Hurricanes and typhoons are becoming more frequent and more intense due to rapidly warming oceans, warmer atmospheres that hold more moisture, sea-level rise that intensifies storm surge, and slower motions due to climate-related jet stream changes. Cyclones are now tending to intensify more rapidly as well. Five of the six costliest Atlantic hurricanes have occurred in the decade 2008–17, the sixth being Hurricane Katrina in 2005.

As many regions become hotter and drier due to climate change, wildfires are worsening. In the state of California, for example, fifteen of the twenty largest fires in history have burned since 2000.12 2017 was the most destructive year for wildfires in California on record, and 2018 is on track to break that record.
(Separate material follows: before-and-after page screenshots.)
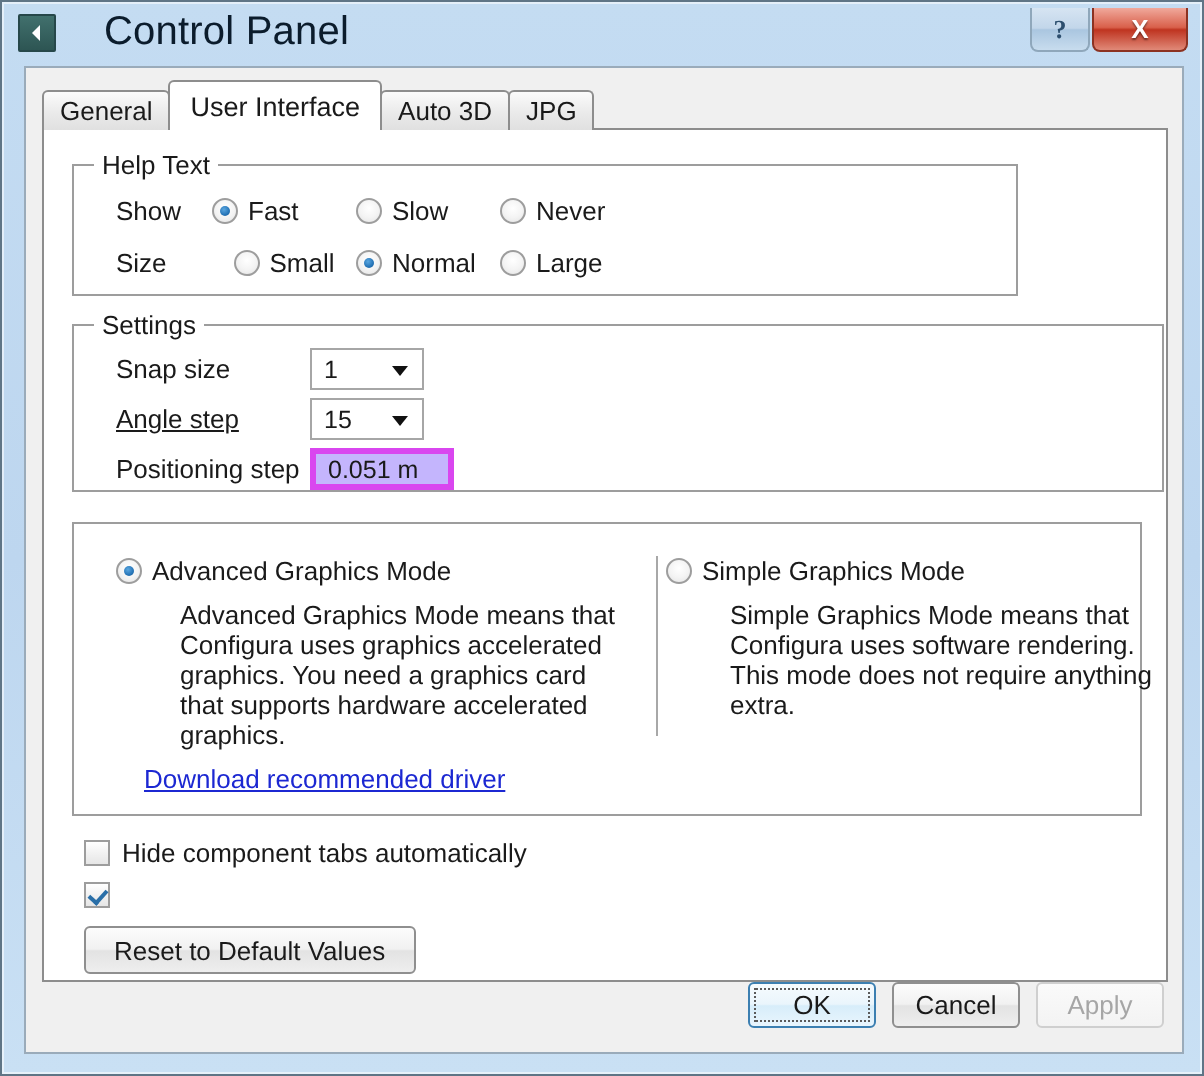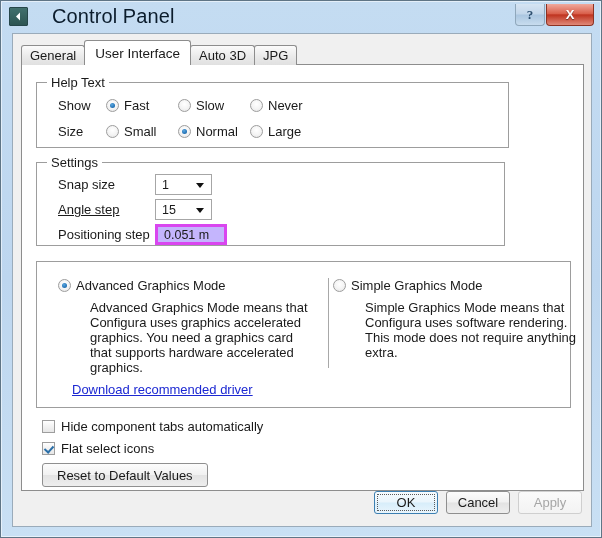"Small" span.radio-item { justify-content: none -> center }
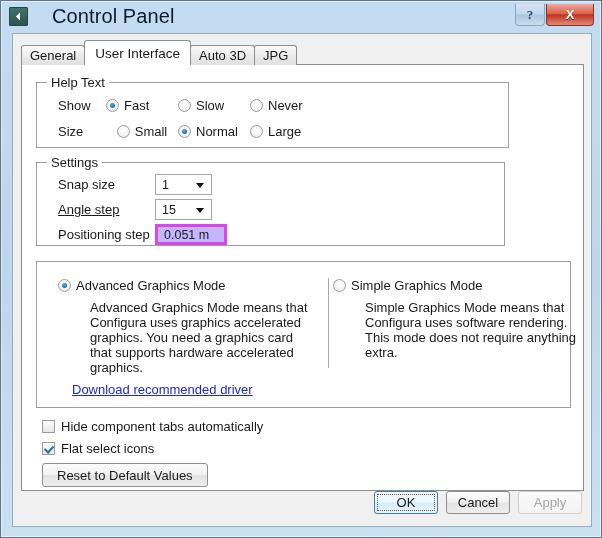"Settings" #group-settings { width: 469px -> 546px }
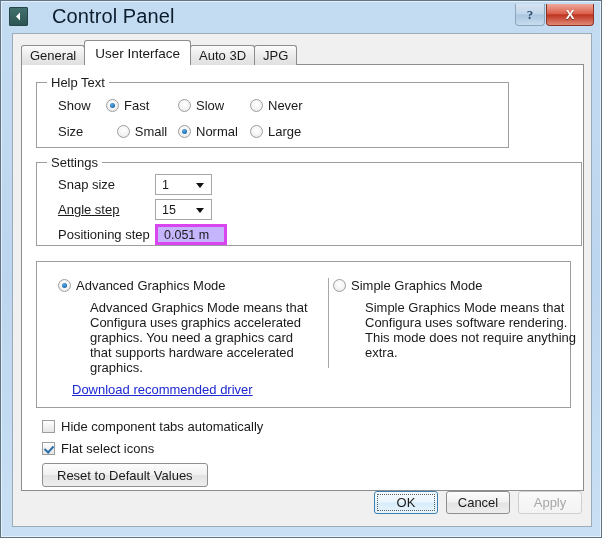"Flat select icons" span.check-label { html: <span>Flat select icons</span> -> none }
Wild fires, drought, flooding and tropical cyclones are related to global warming. Five of the six costliest Atlantic hurricanes have occurred in the decade 2008–17, the sixth being Hurricane Katrina in 2005

While drought is challenging to define and measure and has multiple contributing factors, it has recently become clear (since 2013) that global warming is intensifying drought in some regions of the world. Climate-intensified drought can be caused by climate-induced shortfalls in precipitation as well as by higher temperatures, which evaporate soil moisture and decrease snowpack via earlier melt and a shift from snowfall to rain. Climate change is now thought to have intensified recent drought in California and the US southwest, and to have contributed to drought thought to be one factor in precipitating the Syrian civil war in 2011.13

The other side of drought is excess rainfall, which can cause flooding and mudslides. Indeed, large-scale teleconnections in the atmosphere (stationary waves) can interconnect both drying in the western US and flooding in South Asia,14 such as the 2017 monsoon which affected more than forty-five million people, killing over one thousand. In addition to changes in atmospheric dynamics, a warmer atmosphere holds more water, leading to heavier precipitation events.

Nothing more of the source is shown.